* _What the task requires_: Exact copy, no pictures: every line from the one that contains "margin-left: 14px ->" through the end of the data below, and nothing else.

Stored records
Content starts
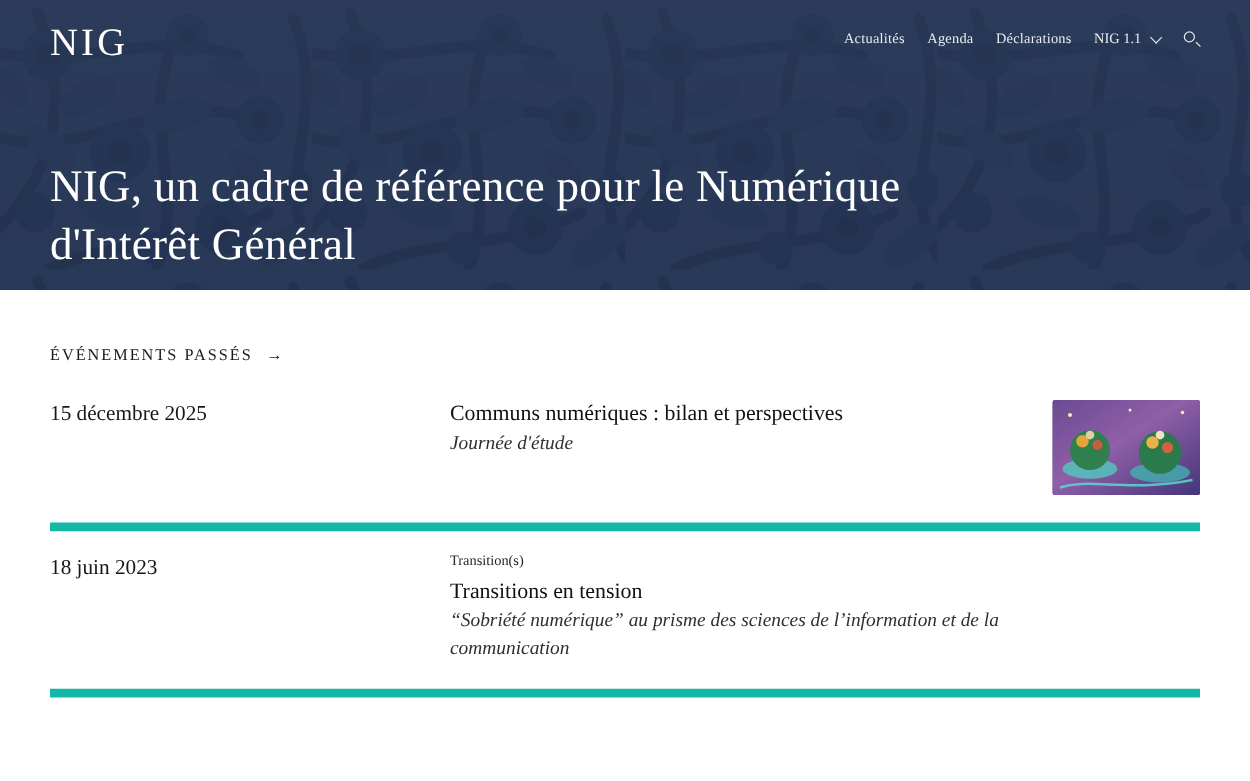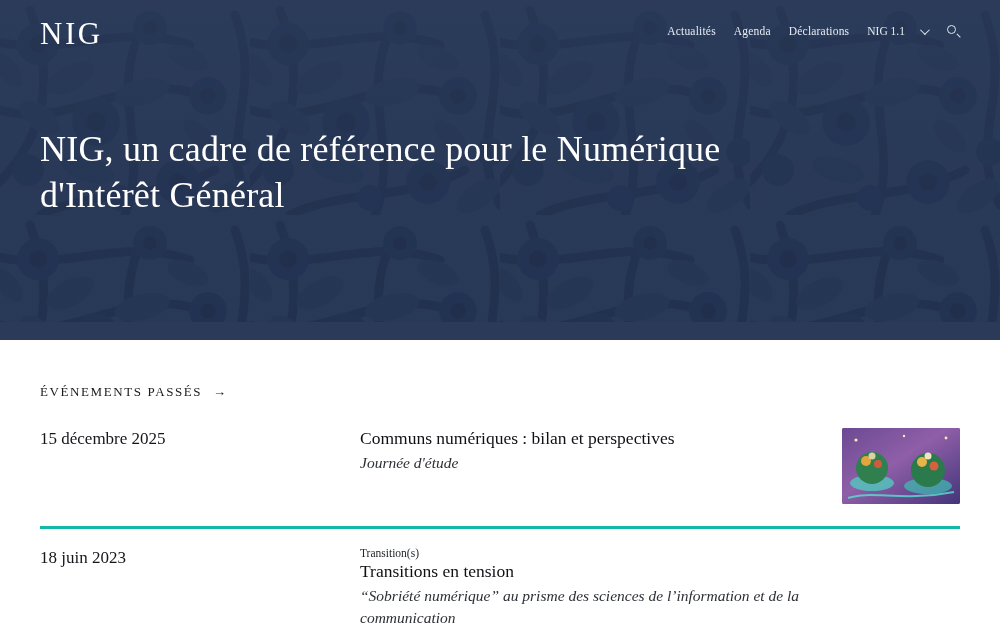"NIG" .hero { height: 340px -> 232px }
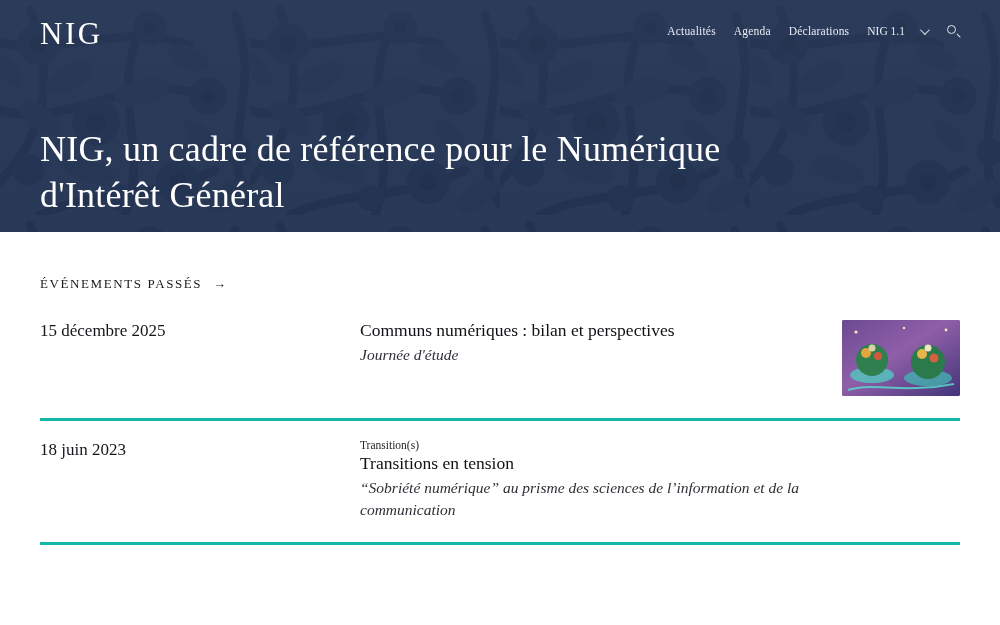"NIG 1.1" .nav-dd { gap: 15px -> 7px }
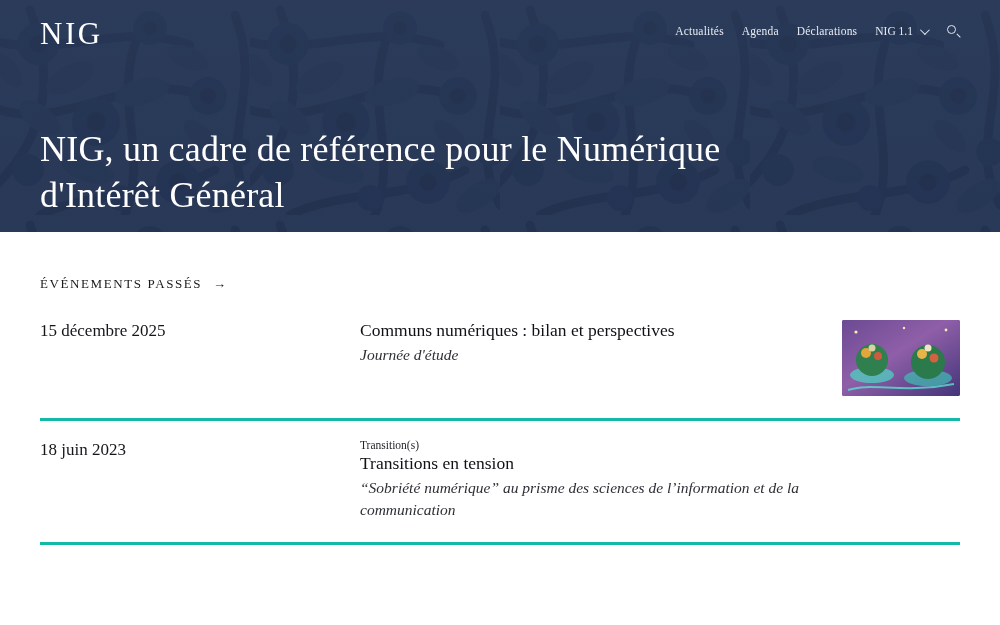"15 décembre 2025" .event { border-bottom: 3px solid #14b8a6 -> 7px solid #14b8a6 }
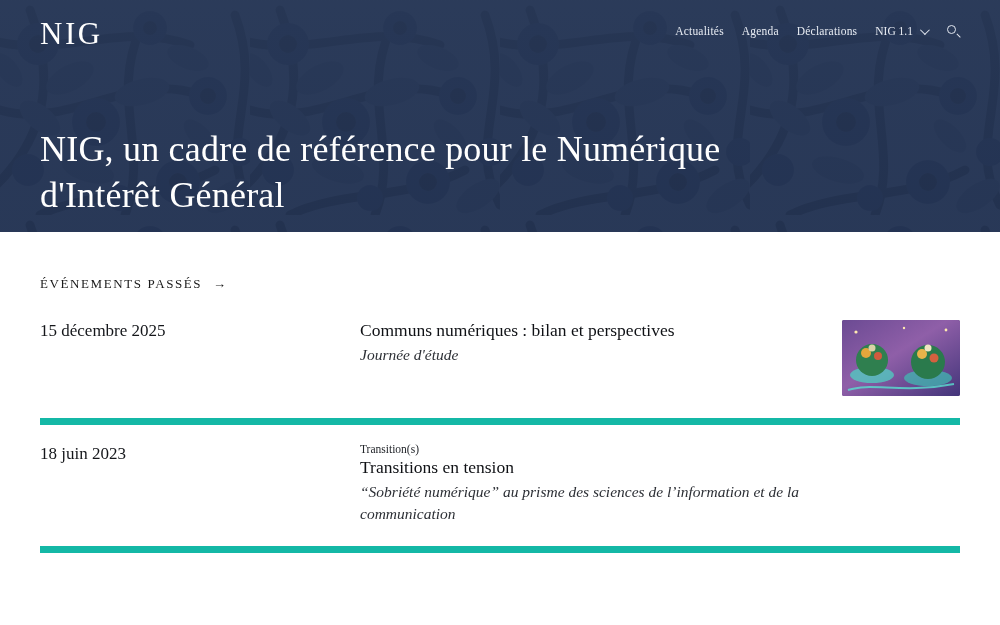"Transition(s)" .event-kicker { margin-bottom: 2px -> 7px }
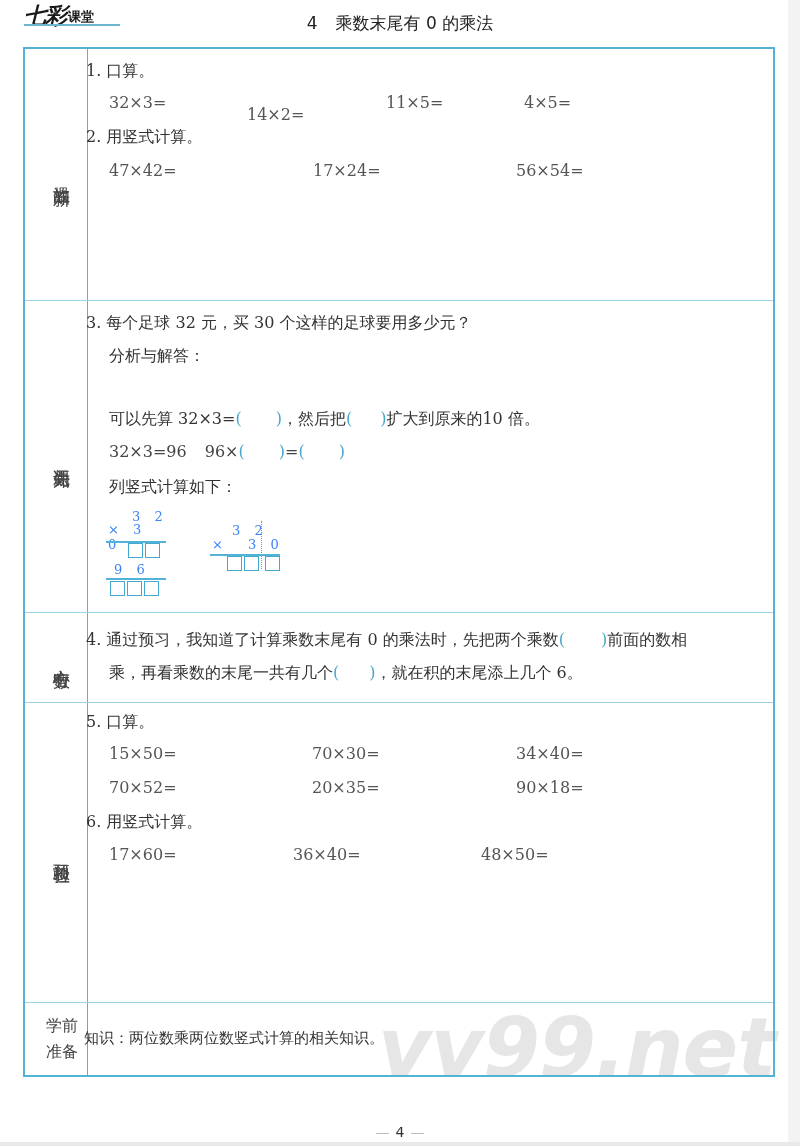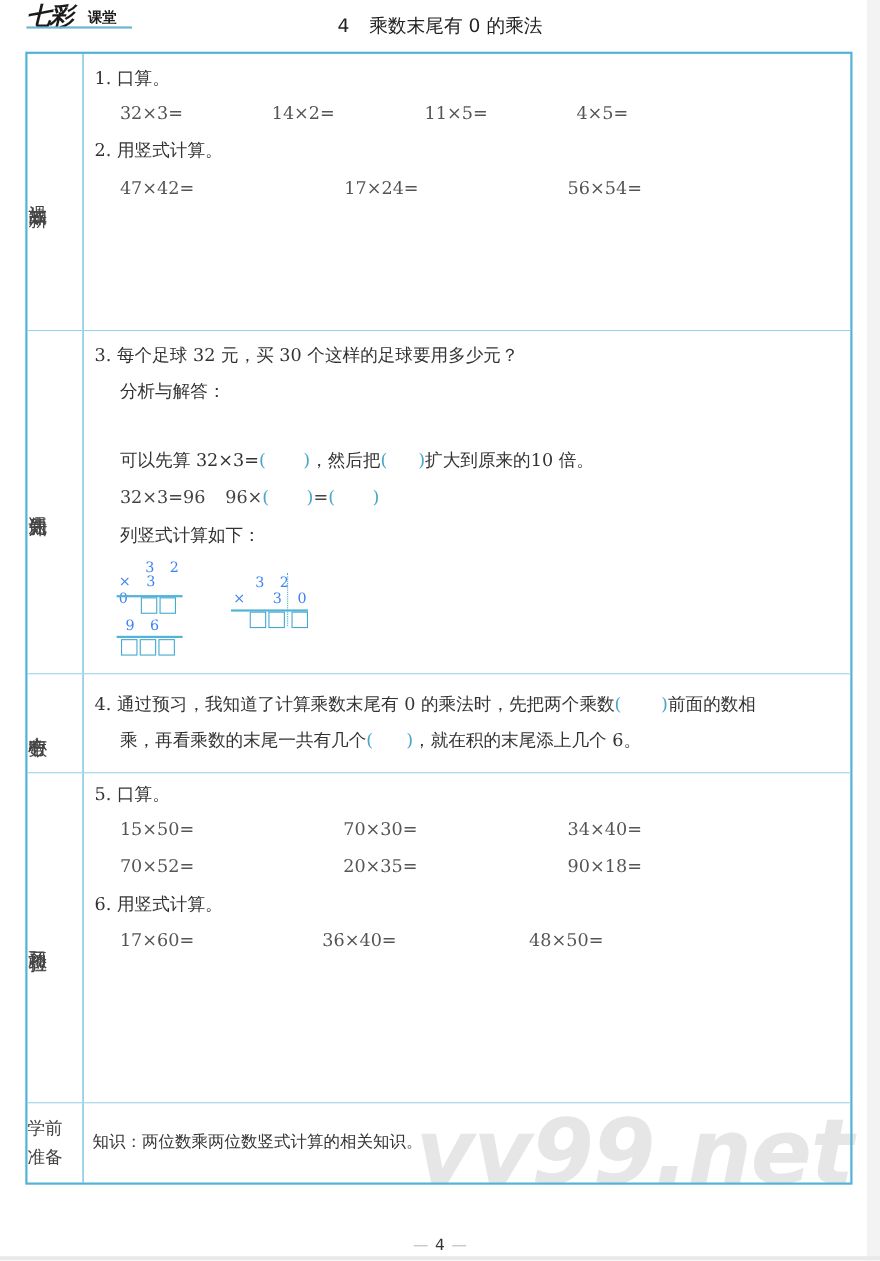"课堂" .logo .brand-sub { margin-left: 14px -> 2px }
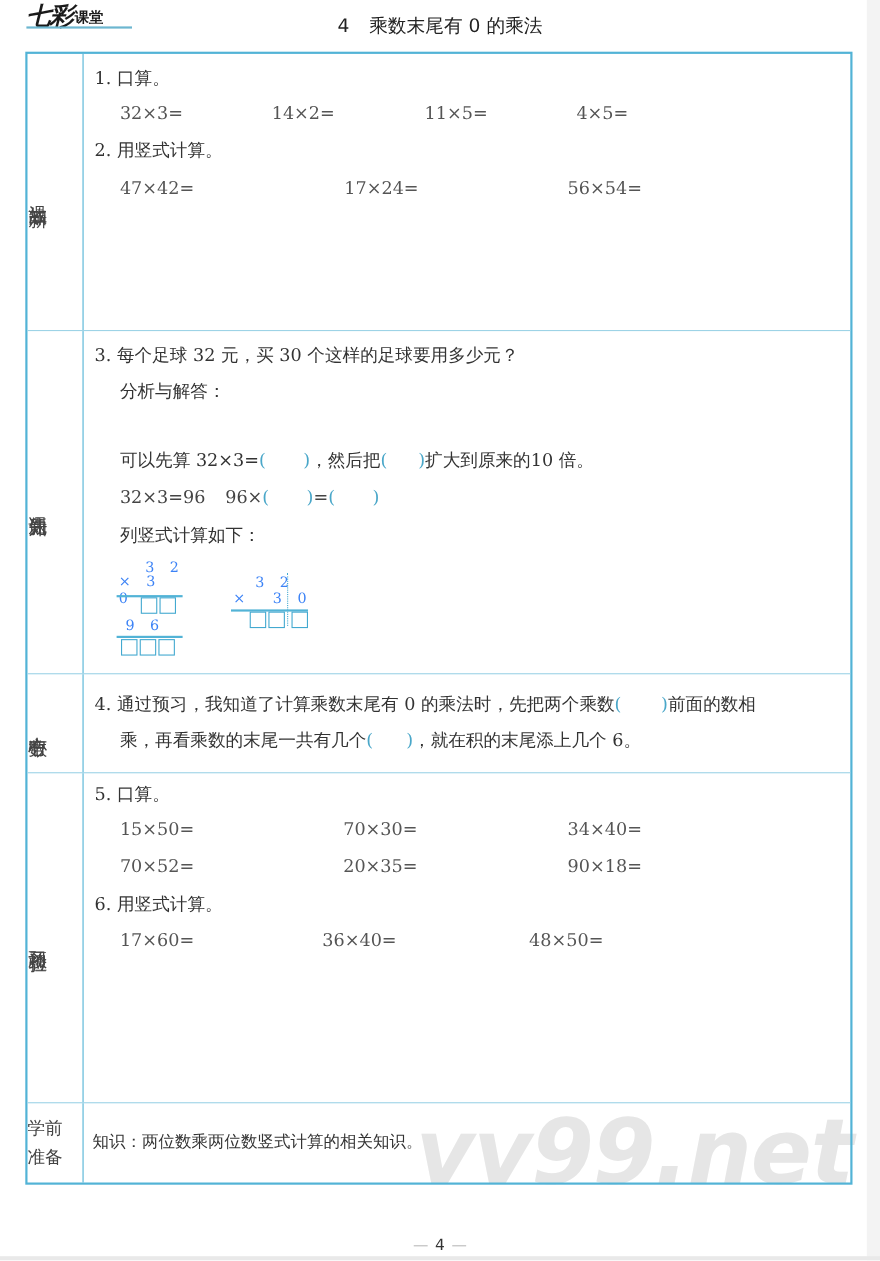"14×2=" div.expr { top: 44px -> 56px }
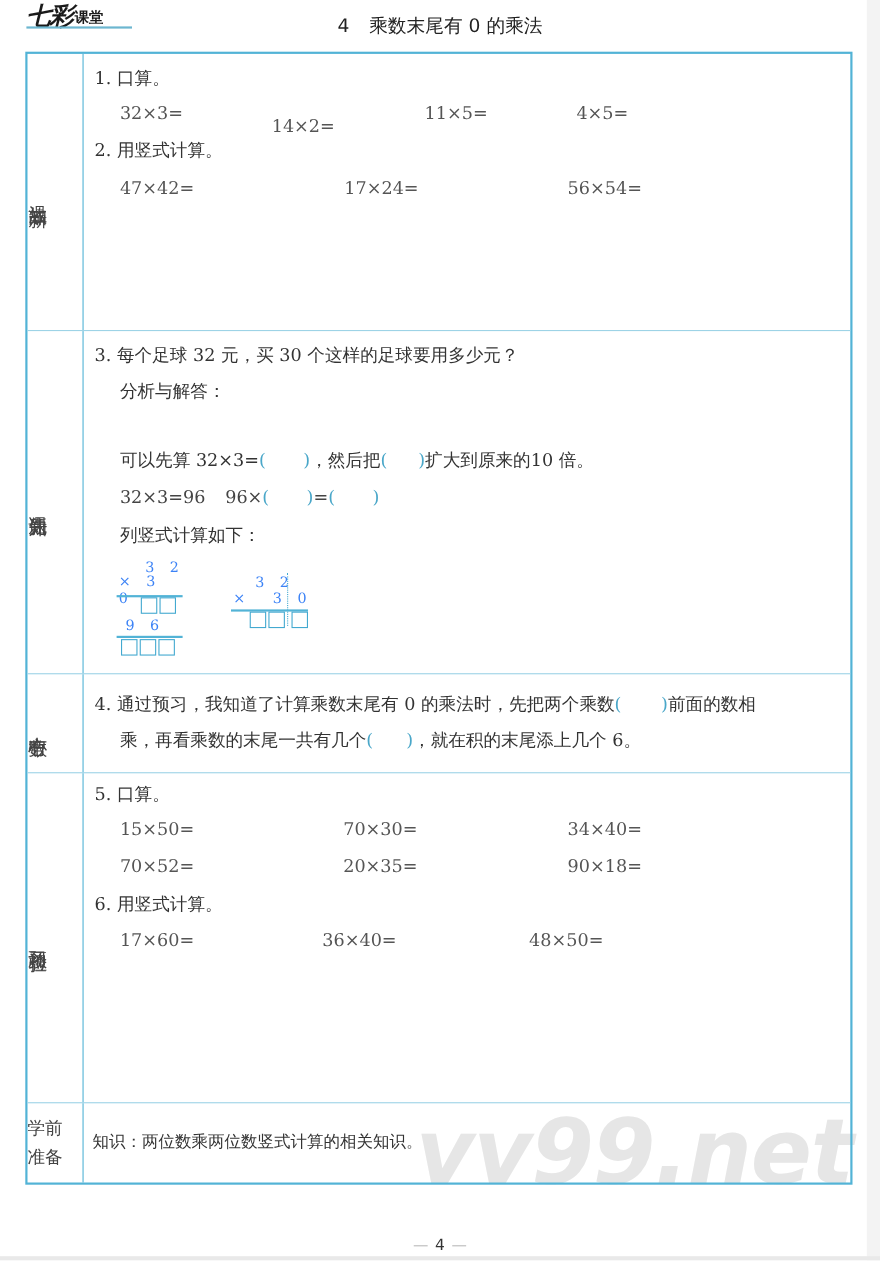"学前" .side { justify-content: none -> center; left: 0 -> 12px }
Content ends
* _Expected answer_:
"课堂" .logo .brand-sub { margin-left: 14px -> 2px }
"14×2=" div.expr { top: 44px -> 56px }
"学前" .side { justify-content: none -> center; left: 0 -> 12px }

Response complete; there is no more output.